──────── Record set

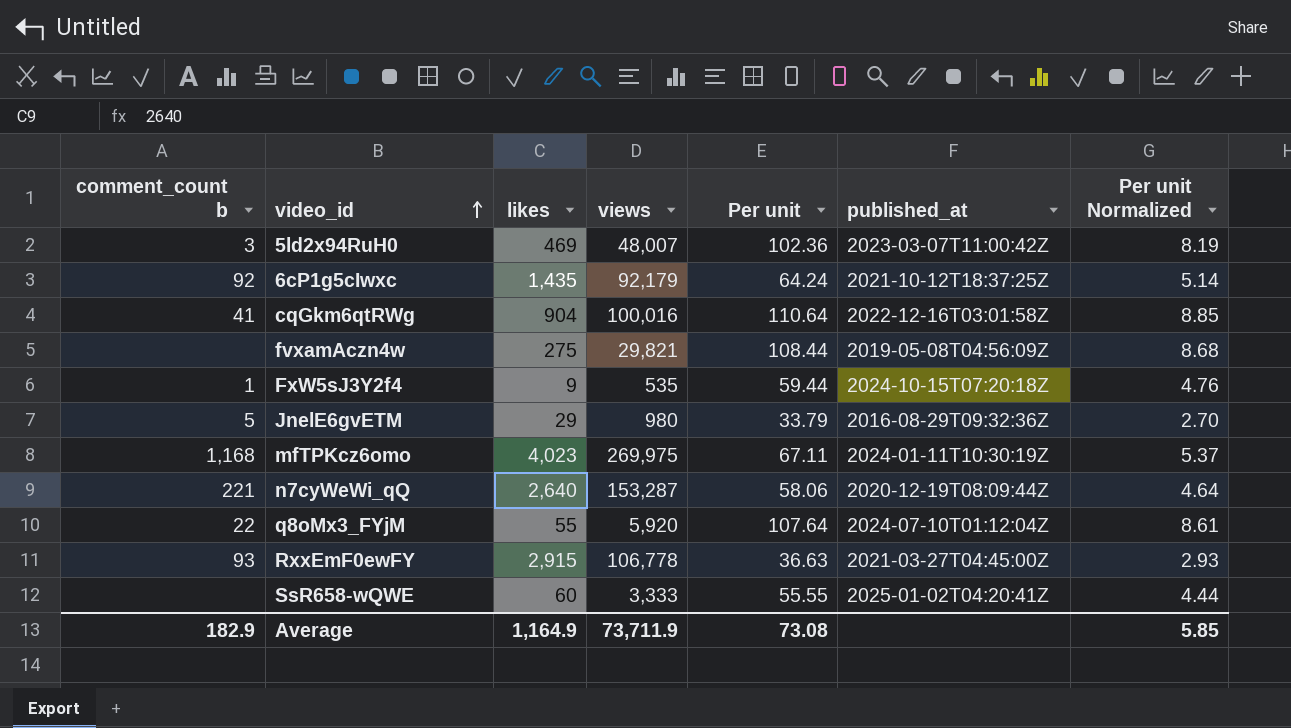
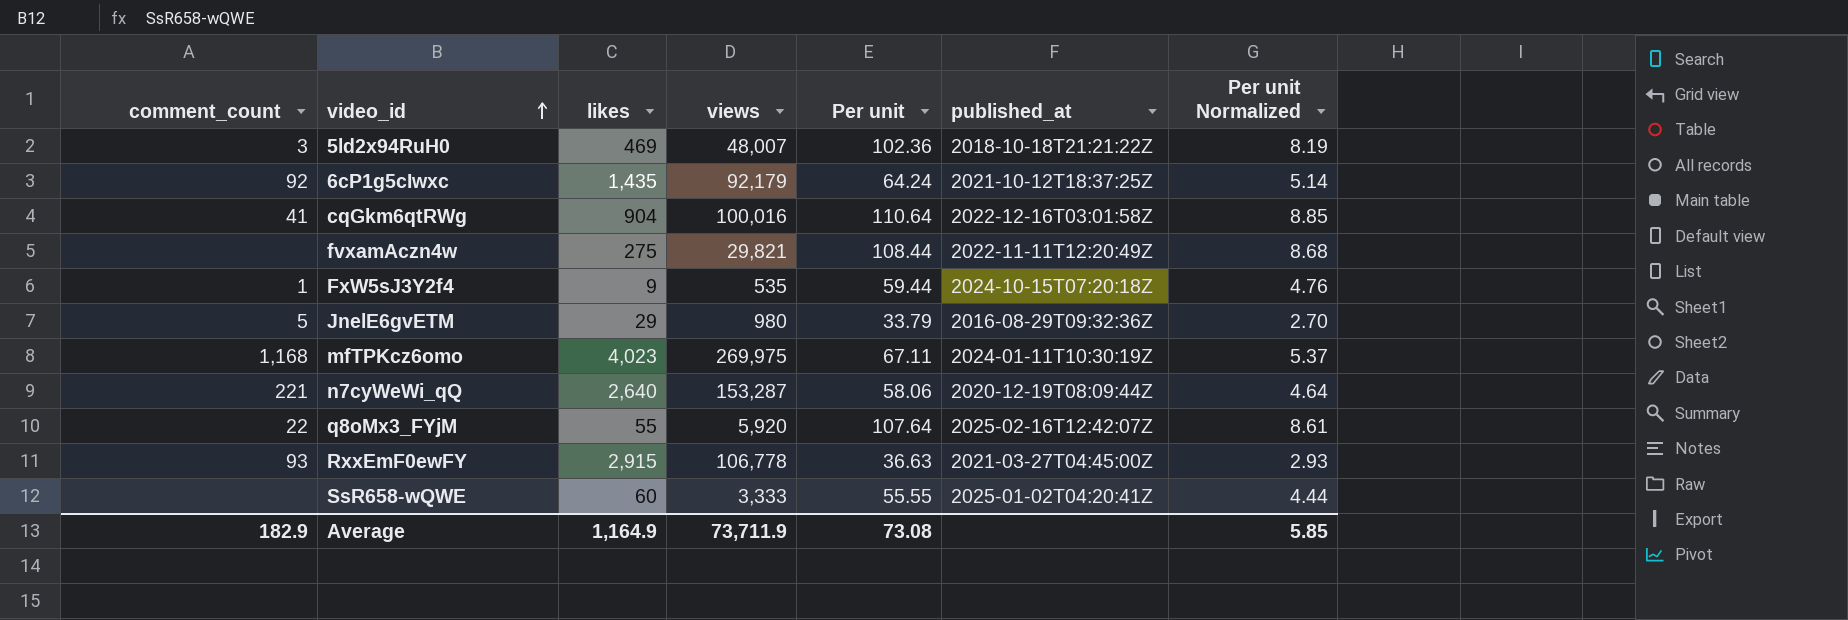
column name: comment_count b -> comment_count
5ld2x94RuH0 | published_at: 2023-03-07T11:00:42Z -> 2018-10-18T21:21:22Z
fvxamAczn4w | published_at: 2019-05-08T04:56:09Z -> 2022-11-11T12:20:49Z
q8oMx3_FYjM | published_at: 2024-07-10T01:12:04Z -> 2025-02-16T12:42:07Z

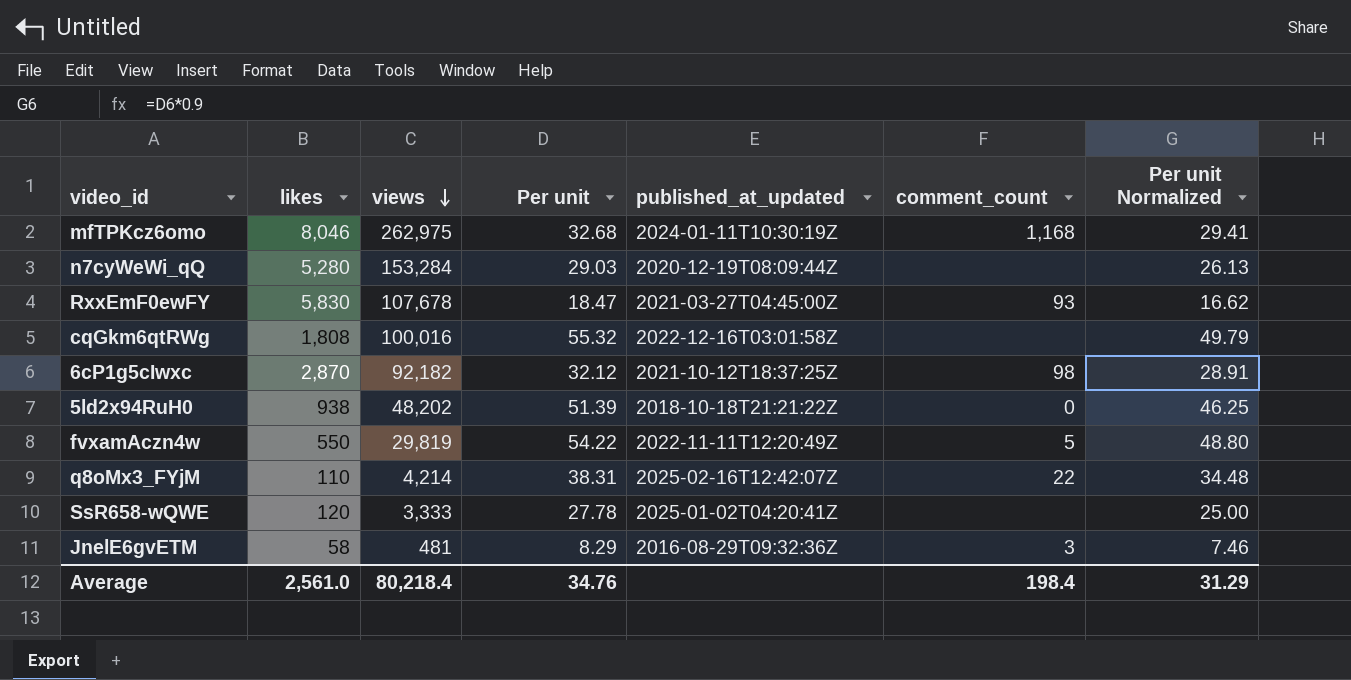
row order: video_id ascending -> views descending
column name: published_at -> published_at_updated
column comment_count | position: 1 -> 6
column Per unit Normalized | formula: [Per unit] * 0.08 -> [Per unit] * 0.9
row FxW5sJ3Y2f4: 1 | 9 | 535 | 59.44 | 2024-10-15T07:20:18Z | 4.76 -> none
mfTPKcz6omo | likes: 4,023 -> 8,046
mfTPKcz6omo | views: 269,975 -> 262,975
mfTPKcz6omo | Per unit: 67.11 -> 32.68
n7cyWeWi_qQ | likes: 2,640 -> 5,280
n7cyWeWi_qQ | views: 153,287 -> 153,284
n7cyWeWi_qQ | Per unit: 58.06 -> 29.03
n7cyWeWi_qQ | comment_count: 221 -> none
RxxEmF0ewFY | likes: 2,915 -> 5,830
RxxEmF0ewFY | views: 106,778 -> 107,678
RxxEmF0ewFY | Per unit: 36.63 -> 18.47
cqGkm6qtRWg | likes: 904 -> 1,808
cqGkm6qtRWg | Per unit: 110.64 -> 55.32
cqGkm6qtRWg | comment_count: 41 -> none
6cP1g5cIwxc | likes: 1,435 -> 2,870
6cP1g5cIwxc | views: 92,179 -> 92,182
6cP1g5cIwxc | Per unit: 64.24 -> 32.12
6cP1g5cIwxc | comment_count: 92 -> 98
5ld2x94RuH0 | likes: 469 -> 938
5ld2x94RuH0 | views: 48,007 -> 48,202
5ld2x94RuH0 | Per unit: 102.36 -> 51.39
5ld2x94RuH0 | comment_count: 3 -> 0
fvxamAczn4w | likes: 275 -> 550
fvxamAczn4w | views: 29,821 -> 29,819
fvxamAczn4w | Per unit: 108.44 -> 54.22
fvxamAczn4w | comment_count: none -> 5
q8oMx3_FYjM | likes: 55 -> 110
q8oMx3_FYjM | views: 5,920 -> 4,214
q8oMx3_FYjM | Per unit: 107.64 -> 38.31
SsR658-wQWE | likes: 60 -> 120
SsR658-wQWE | Per unit: 55.55 -> 27.78
JnelE6gvETM | likes: 29 -> 58
JnelE6gvETM | views: 980 -> 481
JnelE6gvETM | Per unit: 33.79 -> 8.29
JnelE6gvETM | comment_count: 5 -> 3
Average | likes: 1,164.9 -> 2,561.0
Average | views: 73,711.9 -> 80,218.4
Average | Per unit: 73.08 -> 34.76
Average | comment_count: 182.9 -> 198.4
Average | Per unit Normalized: 5.85 -> 31.29

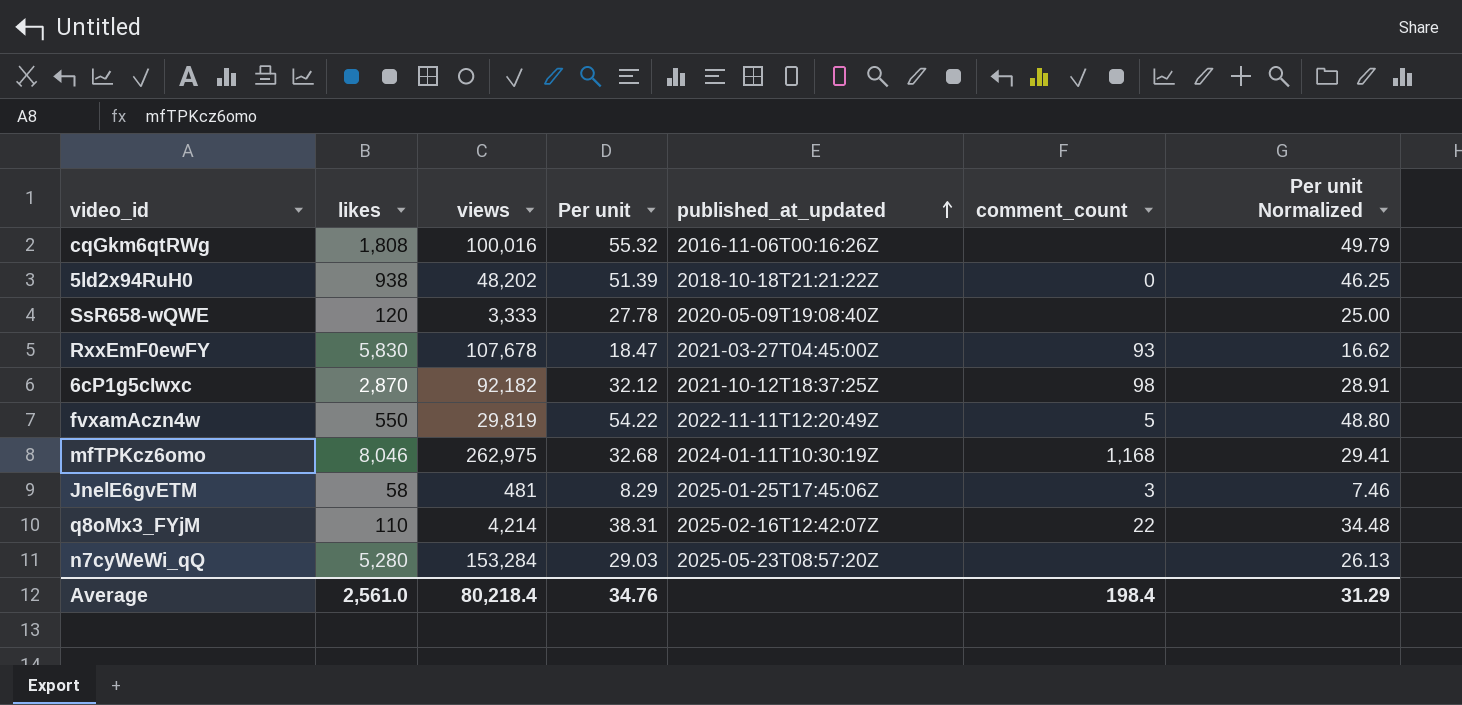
row order: views descending -> published_at_updated ascending
cqGkm6qtRWg | published_at_updated: 2022-12-16T03:01:58Z -> 2016-11-06T00:16:26Z
SsR658-wQWE | published_at_updated: 2025-01-02T04:20:41Z -> 2020-05-09T19:08:40Z
JnelE6gvETM | published_at_updated: 2016-08-29T09:32:36Z -> 2025-01-25T17:45:06Z
n7cyWeWi_qQ | published_at_updated: 2020-12-19T08:09:44Z -> 2025-05-23T08:57:20Z

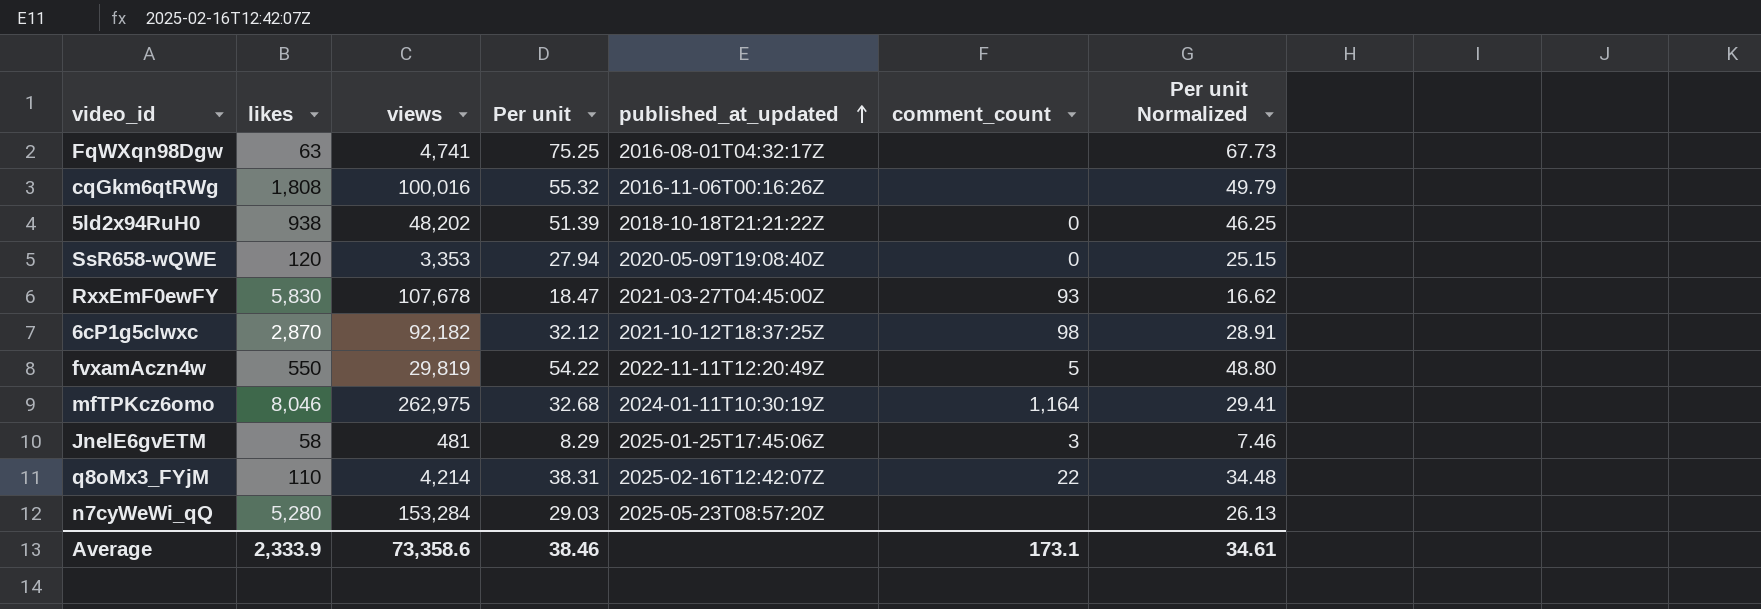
row FqWXqn98Dgw: none -> 63 | 4,741 | 75.25 | 2016-08-01T04:32:17Z | none | 67.73
SsR658-wQWE | views: 3,333 -> 3,353
SsR658-wQWE | Per unit: 27.78 -> 27.94
SsR658-wQWE | comment_count: none -> 0
SsR658-wQWE | Per unit Normalized: 25.00 -> 25.15
mfTPKcz6omo | comment_count: 1,168 -> 1,164
Average | likes: 2,561.0 -> 2,333.9
Average | views: 80,218.4 -> 73,358.6
Average | Per unit: 34.76 -> 38.46
Average | comment_count: 198.4 -> 173.1
Average | Per unit Normalized: 31.29 -> 34.61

────────────────

What you need to do:
Only one stretch of the data above is needed. Restate it word for word, from the line containing "n7cyWeWi_qQ | comment_count: 221 -> none" through the line containing "SsR658-wQWE | likes: 60 -> 120", both ends included.

The answer:
n7cyWeWi_qQ | comment_count: 221 -> none
RxxEmF0ewFY | likes: 2,915 -> 5,830
RxxEmF0ewFY | views: 106,778 -> 107,678
RxxEmF0ewFY | Per unit: 36.63 -> 18.47
cqGkm6qtRWg | likes: 904 -> 1,808
cqGkm6qtRWg | Per unit: 110.64 -> 55.32
cqGkm6qtRWg | comment_count: 41 -> none
6cP1g5cIwxc | likes: 1,435 -> 2,870
6cP1g5cIwxc | views: 92,179 -> 92,182
6cP1g5cIwxc | Per unit: 64.24 -> 32.12
6cP1g5cIwxc | comment_count: 92 -> 98
5ld2x94RuH0 | likes: 469 -> 938
5ld2x94RuH0 | views: 48,007 -> 48,202
5ld2x94RuH0 | Per unit: 102.36 -> 51.39
5ld2x94RuH0 | comment_count: 3 -> 0
fvxamAczn4w | likes: 275 -> 550
fvxamAczn4w | views: 29,821 -> 29,819
fvxamAczn4w | Per unit: 108.44 -> 54.22
fvxamAczn4w | comment_count: none -> 5
q8oMx3_FYjM | likes: 55 -> 110
q8oMx3_FYjM | views: 5,920 -> 4,214
q8oMx3_FYjM | Per unit: 107.64 -> 38.31
SsR658-wQWE | likes: 60 -> 120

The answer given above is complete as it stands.